• **What is needed**
Word for word, please restate the line containing "subtotal: 2326.00 -> 2381.00" and all the lines that follow it to the end of the data.

• **Supplied material**
*** Begin section ***
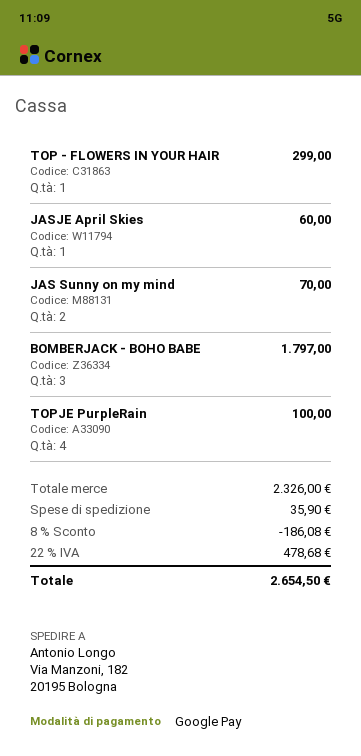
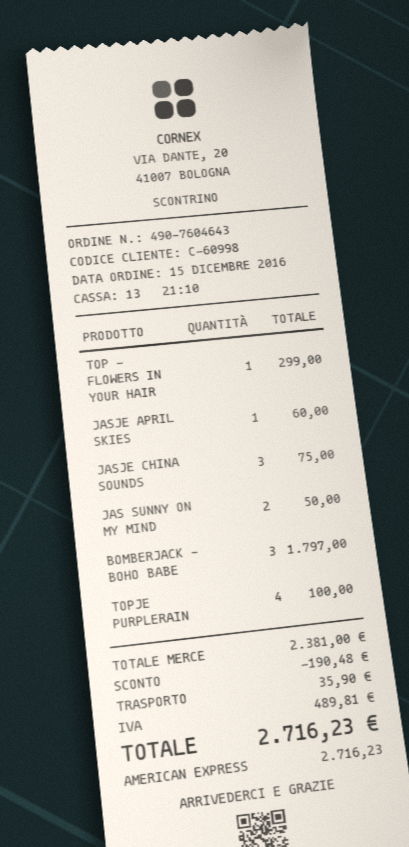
payment method: Google Pay -> American Express
JAS Sunny on my mind: 2 for 70.00 -> 2 for 50.00
JASJE CHINA SOUNDS: none -> 3 for 75.00
subtotal: 2326.00 -> 2381.00
discount: 186.08 -> 190.48
tax: 478.68 -> 489.81
total: 2654.50 -> 2716.23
*** End section ***
• **Your response**
subtotal: 2326.00 -> 2381.00
discount: 186.08 -> 190.48
tax: 478.68 -> 489.81
total: 2654.50 -> 2716.23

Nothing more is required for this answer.